Caravaggio e Bacon I grandi maledetti in mostra a Roma

«Guardava intorno a sé e la realtà gli appariva in “pezzi” bloccati di universo dove non era luogo né a contorni, né a rilievi, né a colori come formule astrattive». Nel rileggere oggi il saggio con cui, 57 anni fa, Roberto Longhi ricollocò Caravaggio al centro della grande arte italiana c’è quasi un presagio di affinità future.
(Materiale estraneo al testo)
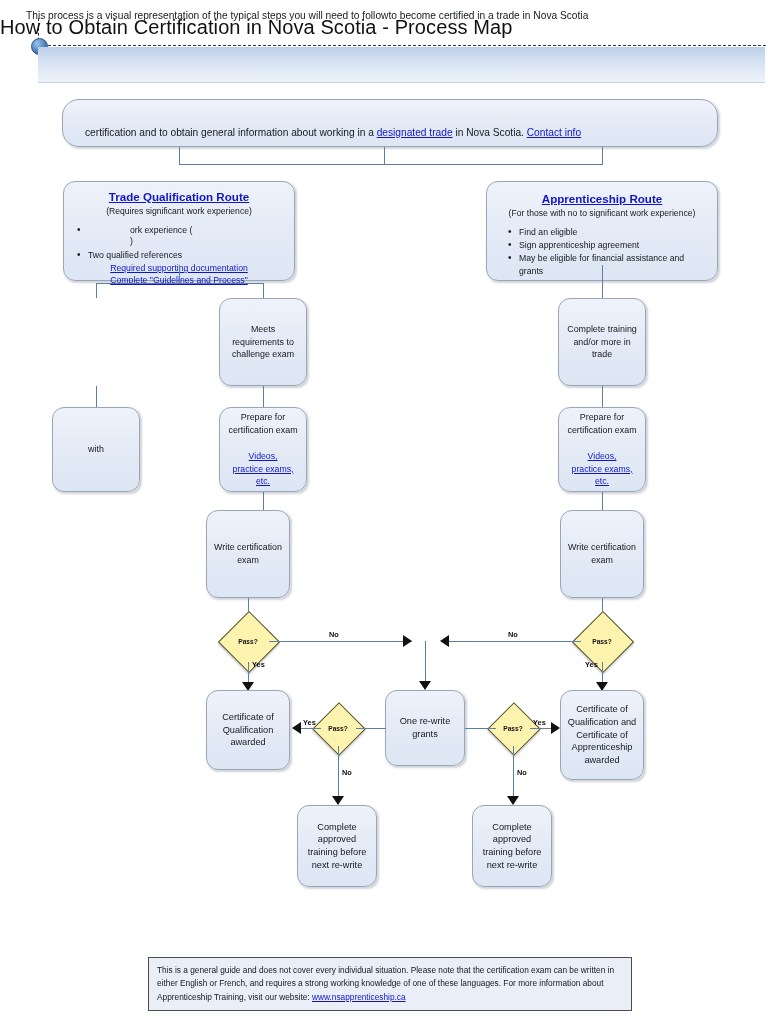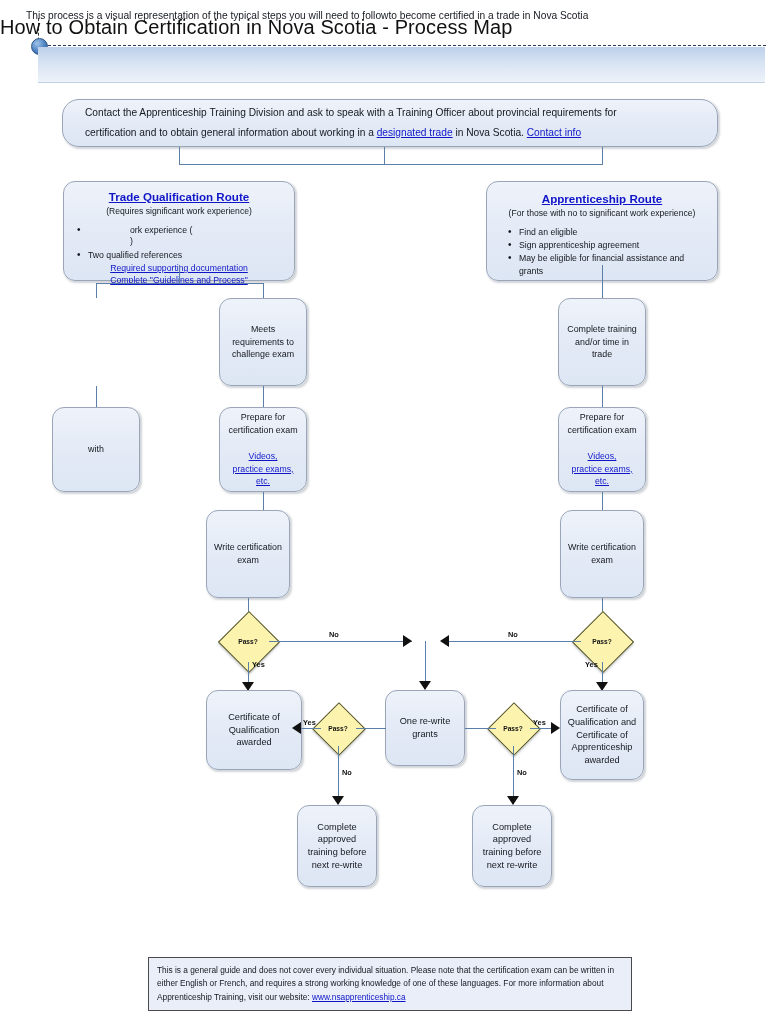--- a/index.html
+++ b/index.html
@@ -107,7 +107,7 @@
 
   <div class="node pill contact">
     <div class="inner">
-      <span>Contact the Apprenticeship Training Division and ask to speak with a Training Officer about provincial requirements for</span><br>
+      <br>
       <span>certification and to obtain general information about working in a </span><a class="lnk" href="#">designated trade</a><span> in Nova Scotia. </span><a class="lnk" href="#">Contact info</a>
     </div>
   </div>

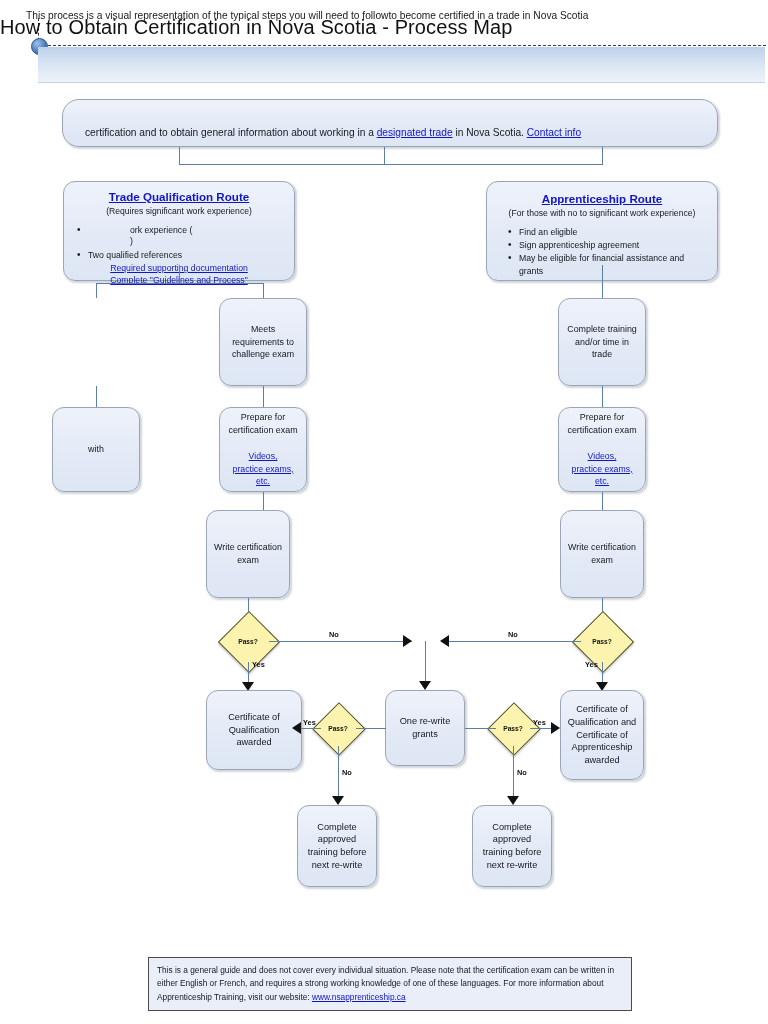--- a/index.html
+++ b/index.html
@@ -154,7 +154,7 @@
     <div class="inner">Meets requirements to challenge exam</div>
   </div>
   <div class="node soft p" style="left:558px;top:298px;">
-    <div class="inner">Complete training and/or time in trade</div>
+    <div class="inner">Complete training and/or more in trade</div>
   </div>
 
   <div class="ln lv" style="left:96px;top:386px;height:21px;"></div>

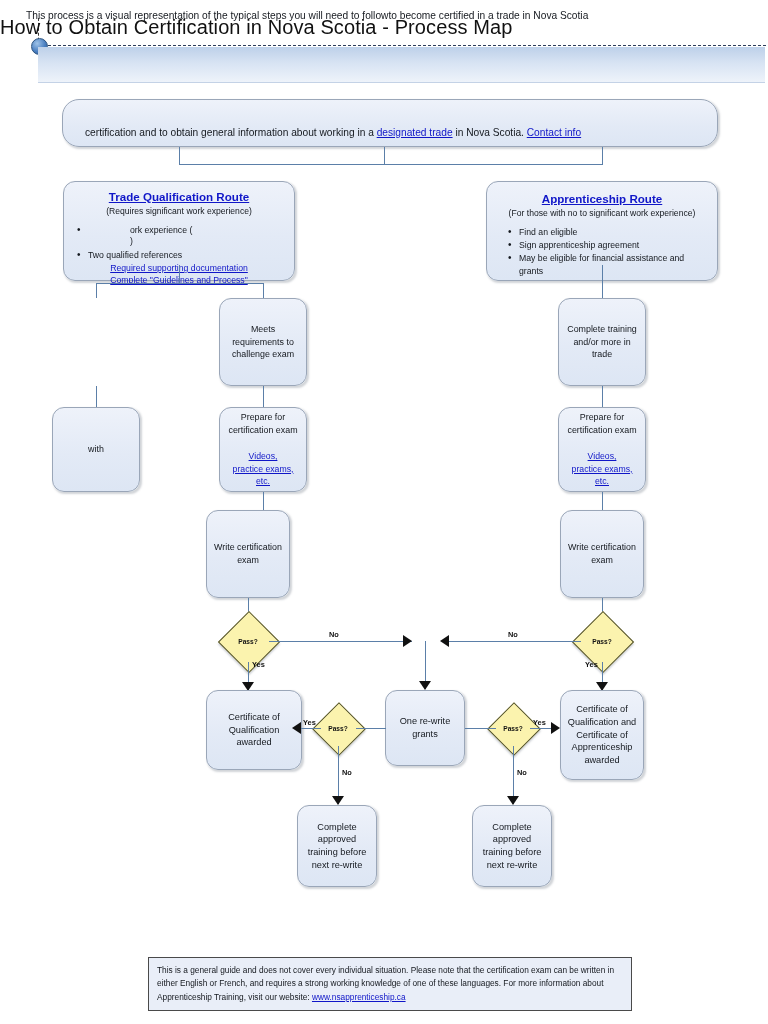--- a/index.html
+++ b/index.html
@@ -222,7 +222,7 @@
   <div class="ar-d" style="left:596px;top:682px;"></div>
   <div class="elabel" style="left:585px;top:660px;">Yes</div>
 
-  <div class="node soft" style="left:206px;top:690px;width:96px;height:80px;">
+  <div class="node soft" style="left:206px;top:690px;width:84px;height:80px;">
     <div class="inner">Certificate of Qualification awarded</div>
   </div>
   <div class="node soft" style="left:385px;top:690px;width:80px;height:76px;">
Quei «pezzi bloccati di universo», in cui il grande storico dell’arte individuava l’essenza di Michelangelo Merisi, sembrano un preannuncio della pittura di Francis Bacon.

Quella segreta corrispondenza fra il grande lombardo (1571-1612) e il pittore irlandese scomparso nel 1992 dopo aver dominato l’arte del secondo Novecento, è al centro di una delle mostre più belle dell’anno, allestita nella Galleria Borghese di Roma.

Intitolata semplicemente «Caravaggio-Bacon», la mostra apre le celebrazioni per il quarto centenario della morte di Michelangelo Merisi (che cade il 18 luglio 2010), portando a Roma una decina di dipinti che arricchiscono la magnifica raccolta del museo romano, mentre dell’artista irlandese (del quale, il 28 ottobre, ricorre il centenario della nascita) sono presentate 17 tele, tra cui i Trittici (August e quello ispirato all’Orestiade di Eschilo), gli studi per i ritratti (di Lucian Freud, di George Dyer), il ritratto di Papa Innocenzo X, gli autoritratti.

La mostra è stata inaugurata venerdì scorso e resterà aperta fino al 24 gennaio.
Artisti maledetti, Caravaggio e Bacon sono due degli interpreti più innovativi della rappresentazione della figura umana. A dimostrarlo i sei capolavori di Caravaggio custoditi alla Borghese (tra cui il Bacchino malato, Davide con la testa di Golia, la Madonna dei Palafrenieri, il Fanciullo con canestro di frutta), cui si affiancano opere capitali come la Negazione di Pietro del Metropolitan Museum di New York o la Caduta di Saulo di Santa Maria del Popolo a Roma.

«La presenza di Bacon in queste sale è un momento storico, che getta un ponte tra arte classica e moderna», ha detto, in quell’occasione, il critico d’arte, Michael Peppiatt, biografo, amico e massimo conoscitore dell’artista e, con la direttrice della Galleria Borghese, Anna Coliva, curatore della mostra. «Bacon sarebbe molto fiero di questa esposizione, perché, nonostante fosse autodidatta, era consapevole della grande tradizione antica. Del resto, per lui che negli anni Ottanta, già famosissimo, riteneva comunque che ci sarebbero voluti almeno 50 anni per capire se le sue opere avessero veramente qualità, questo allestimento in cui i suoi dipinti sono affiancati ai Caravaggio, Tiziano e Raffaello della Borghese, equivale a una consacrazione».
I temi del destino umano e dell’impossibilità della redenzione al di fuori dei sentieri della grazia che innervano la pittura di Caravaggio, si specchiano nell’universo rattrappito di Bacon dove la disperazione della condizione umana pare senza una via d’uscita che non sia quella - pur sempre precaria - dell’arte.

Caravaggio e Bacon, entrambi omosessuali, gettano le loro creature in un universo di tragedia: la testa decapitata di Golia che sembra commiserare il suo destino e, insieme, quello di Davide è, alla fine, non dissimile da quella di Isabel Rawsthorne ritratta da Bacon.
Se Caravaggio è il pittore del realismo, Bacon è per eccellenza il pittore dell’inconscio. Maurizio Calvesi, che figura tra gli autori del catalogo, scrive a questo proposito: «In Francis Bacon c’è una visione angosciosa del reale che passando attraverso l’inconscio riemerge in forme che potremmo definire “mostruose”. Va sottolineato però che in Caravaggio c’è piuttosto un affanno, un ansia di salvazione, non un angoscia così profonda come in Bacon, che è invece tipica dell’età moderna».